John Kerry on US-China relations
Published 6 Nov 2014   Follow @SamRoggeveen

Last night President George W Bush's National Security Adviser, Stephen Hadley, presented the Lowy Institute with his vision of US-China relations, and just a day earlier, Secretary of State John Kerry delivered a speech on US-China relations at the Johns Hopkins School of Advanced International Studies (SAIS). With President Obama due to visit China next week for APEC, it's worth taking a look at a few extracts, beginning with the four goals of the US rebalance to the Asia Pacific:

First, the opportunity to create sustainable economic growth, which includes finalizing the Trans-Pacific Partnership. The TPP is not only a trade agreement, but also a strategic opportunity for the United States and other Pacific nations to come together, to bind together, so that we can all prosper together. Second, powering a clean energy revolution that will help us address climate change while simultaneously jumpstarting economies around the world. Third, reducing tensions and promoting regional cooperation by strengthening the institutions and reinforcing the norms that contribute to a rules-based, stable region. And fourth, empowering people throughout the Asia Pacific to live with dignity, security, and opportunity...

...The goal of the rebalance is not a strategic initiative to affect one nation or push people in any direction. It is an inclusive invitation to join in this march towards prosperity, dignity, and stability for countries. I can reaffirm today that the Obama Administration is absolutely committed to seeing through all of these goals.

Two things to note: one is the strong re-assertion of the Administration's commitment to the rebalance. Why would that be necessary unless Kerry is getting signals that regional friends and allies are doubting America's commitment? The second point is that democracy does not appear in Kerry's list of four aims.

On the US-China relationship itself:

(Chinese) Ambassador (to the US) Cui (Tiankai) spoke at SAIS about one year ago and he described the U.S.-China relationship as, quote, “the most important as well as the most sensitive, the most comprehensive as well as the most complex, and the most promising as well as the most challenging.” All of those attributes are true, but I would respectfully add one more to that list: The U.S.-China relationship is the most consequential in the world today, period, and it will do much to determine the shape of the 21st century.

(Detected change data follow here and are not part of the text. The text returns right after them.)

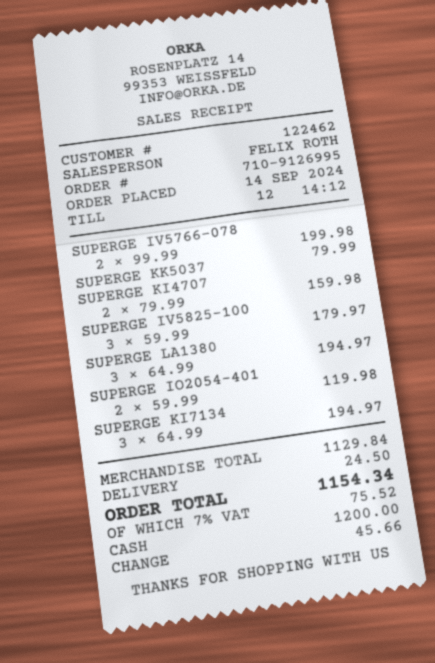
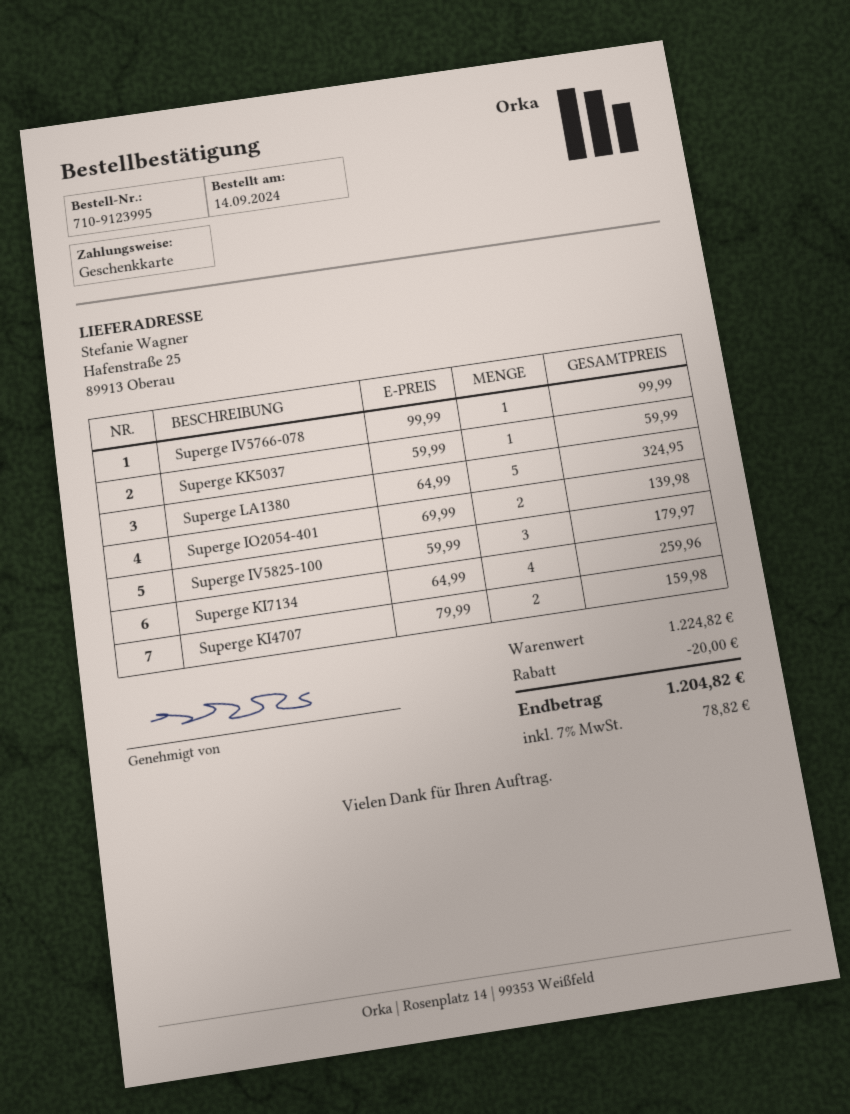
order number: 710-9126995 -> 710-9123995
payment method: cash -> gift card
SUPERGE IV5766-078: 2 x 99.99 = 199.98 -> 1 x 99.99 = 99.99
SUPERGE KK5037: 1 x 79.99 = 79.99 -> 1 x 59.99 = 59.99
SUPERGE LA1380: 3 x 64.99 = 194.97 -> 5 x 64.99 = 324.95
SUPERGE IO2054-401: 2 x 59.99 = 119.98 -> 2 x 69.99 = 139.98
SUPERGE KI7134: 3 x 64.99 = 194.97 -> 4 x 64.99 = 259.96
subtotal: 1129.84 -> 1224.82
discount: none -> 20.00
shipping: 24.50 -> none
tax: 7% = 75.52 -> 7% = 78.82
total: 1154.34 -> 1204.82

And lastly, some Kissingerian reasoning from Kerry:

Our two nations face a genuine test of leadership. We have to make the right choices in both Washington and in Beijing. In many ways, the world we’re living in today is much more like 19th-century and 18th-century global diplomacy, the balance of power and different interests, than it is the bifurcated, bipolar world we lived in in the Cold War and much of the 20th century.